The British Museum has become the first national museum in the world to throw open its doors to a television gameshow. Codex is filmed in the museum's galleries and Great Court, with a code-breaking finale in the Round Room, the former British Library reading room where Karl Marx and George Bernard Shaw pored over their papers.
Already TV companies and museums around the world are watching with interest. The executive producer of the series, Roy Ackerman, said on Sunday: "Our dream is to move on to conquer the Louvre, the Cairo museum, the Smithsonian."
To the huge relief of the program makers and the British Museum's director, Neil McGregor, a screening of the pilot program for the staff proved a success.
"How shall I put this delicately?" said Patricia Wheatley, broadcast adviser to the museum. "Some of our curators and keepers, absolutely brilliant academically, don't actually have televisions at home, so they'd never seen anything like this before in their lives. But they were among the most enthusiastic."

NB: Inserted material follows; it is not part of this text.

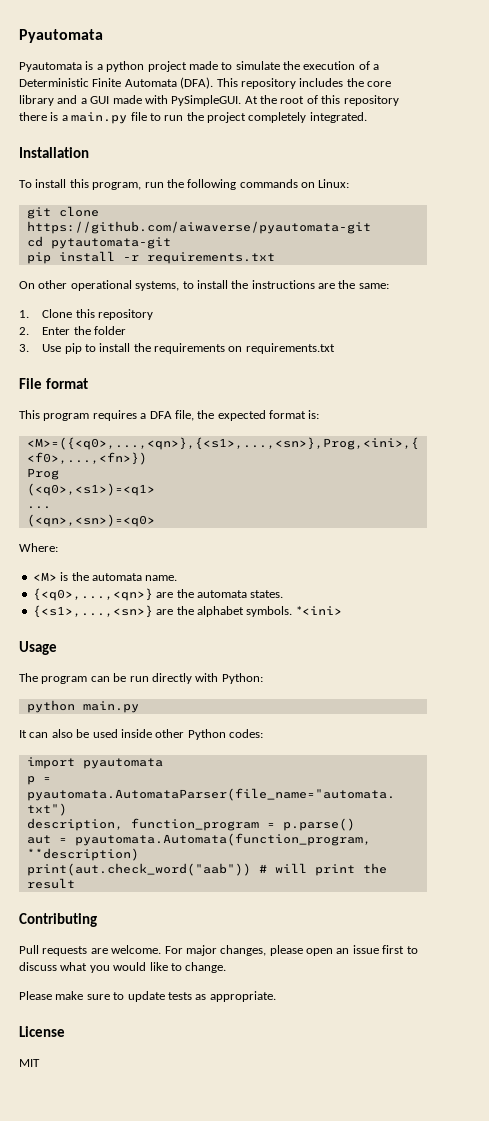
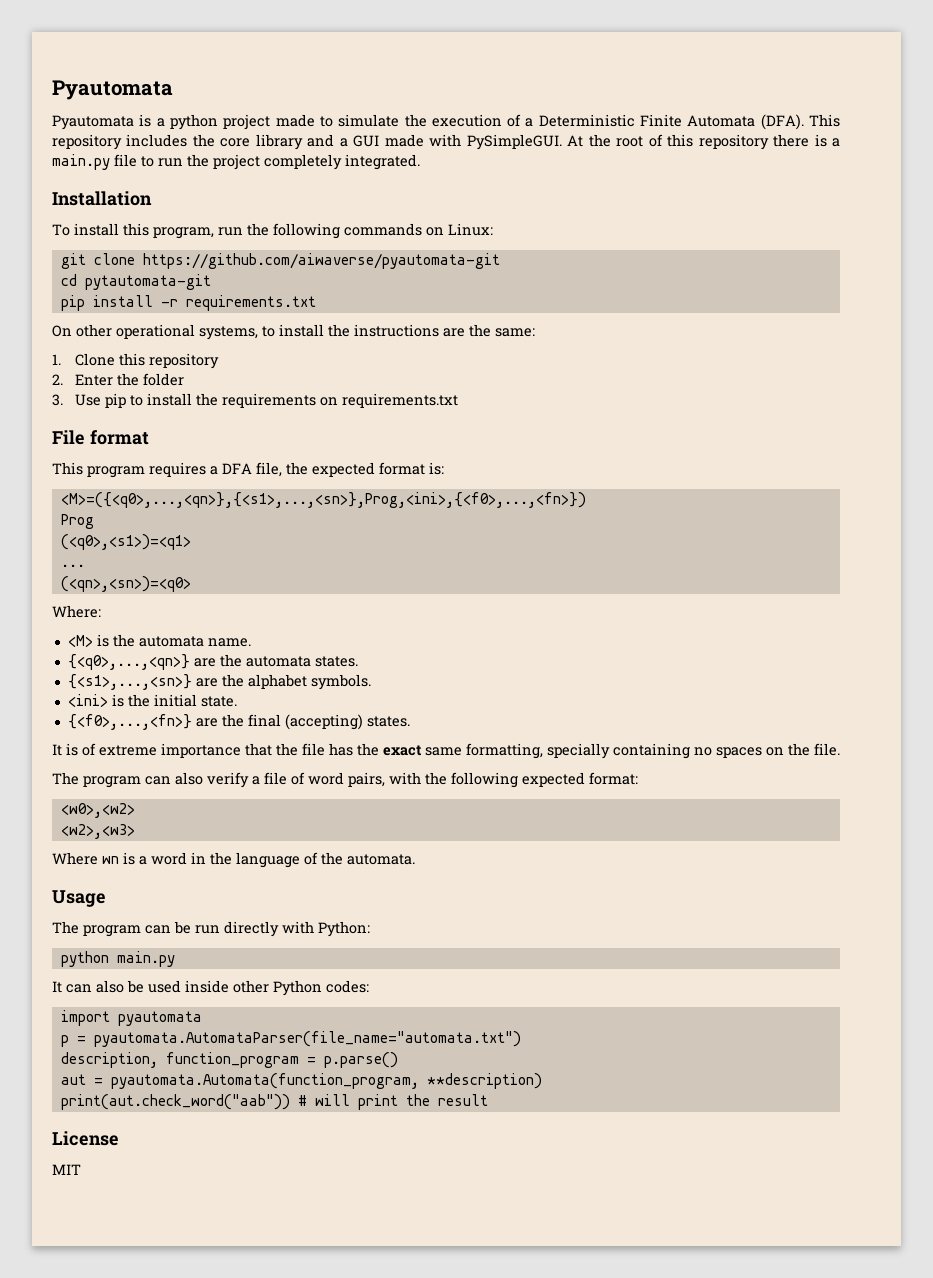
[26,437,419,450] [26,452,147,465] <M>=({<q0>,...,<qn>},{<s1>,...,<sn>},Prog,<ini>,{ <f0>,...,<fn>}) -> [60,492,586,508] <M>=({<q0>,...,<qn>},{<s1>,...,<sn>},Prog,<ini>,{<f0>,...,<fn>})
[295,606,342,615] *<ini> -> [67,694,237,707] [67,714,410,730] [52,743,840,759] [52,772,638,788] [60,803,135,818] [60,824,135,839] [52,852,415,868] // <ini> is the initial state. // {<f0>,...,<fn>} are the final (accepting) states. // It is of extreme importance that the file has the exact same formatting, specially containing no spaces on the file. // The program can also verify a file of word pairs, with the following expected format: // <w0>,<w2> // <w2>,<w3> // Where wn is a word in the language of the automata.
[19,913,97,927] [19,945,418,956] [19,962,227,973] [19,991,276,1002] // Contributing // Pull requests are welcome. For major changes, please open an issue first to discuss what you would like to change. // Please make sure to update tests as appropriate. -> (488, 1100) none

The inspiration for the show came from the craze for puzzles following of the success of the novel The Da Vinci Code. Each episode of the show is built around a period of history, starting with ancient Mesopotamia, and the series uses some of the museum's most famous artefacts, including the 2,700-year-old Flood Tablet, a cuneiform-inscribed clay tablet with an Assyrian version of the Old Testament story of Noah's ark.
In the Assyrian text a raven, not a dove, fails to return to the great boat built by Utnapishtim. Museum archives record that when the tablet was deciphered in 1872 by George Smith, a relatively lowly museum assistant, his reaction was startling.
"He jumped up and rushed about the room in a great state of excitement and to the astonishment of those present began to undress himself," the records state.
In each episode contestants will study real objects for clues to breaking the code.
The show was devised by Justin Scroggie, who was behind the British TV hit Treasure Hunt and loves museums, but the idea came from the very different reactions of Roy Ackerman, the executive producer, who claims he hated museums.
"I just felt these were the junk shops of the ancient world ... this series is trying to see if we can push the buttons of an audience who couldn't normally be dragged across the threshold of a museum," he said.